● Exercise prompt
This exercise needs the listing below duplicated exactly.

╭──

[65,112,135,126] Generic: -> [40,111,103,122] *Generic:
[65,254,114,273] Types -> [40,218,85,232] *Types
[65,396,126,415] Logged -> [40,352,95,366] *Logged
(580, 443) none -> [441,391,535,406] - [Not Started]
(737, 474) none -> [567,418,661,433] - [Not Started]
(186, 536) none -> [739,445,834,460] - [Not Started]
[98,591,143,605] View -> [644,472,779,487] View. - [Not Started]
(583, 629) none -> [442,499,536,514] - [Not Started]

╰──

● Response
[65,112,135,126] Generic: -> [40,111,103,122] *Generic:
[65,254,114,273] Types -> [40,218,85,232] *Types
[65,396,126,415] Logged -> [40,352,95,366] *Logged
(580, 443) none -> [441,391,535,406] - [Not Started]
(737, 474) none -> [567,418,661,433] - [Not Started]
(186, 536) none -> [739,445,834,460] - [Not Started]
[98,591,143,605] View -> [644,472,779,487] View. - [Not Started]
(583, 629) none -> [442,499,536,514] - [Not Started]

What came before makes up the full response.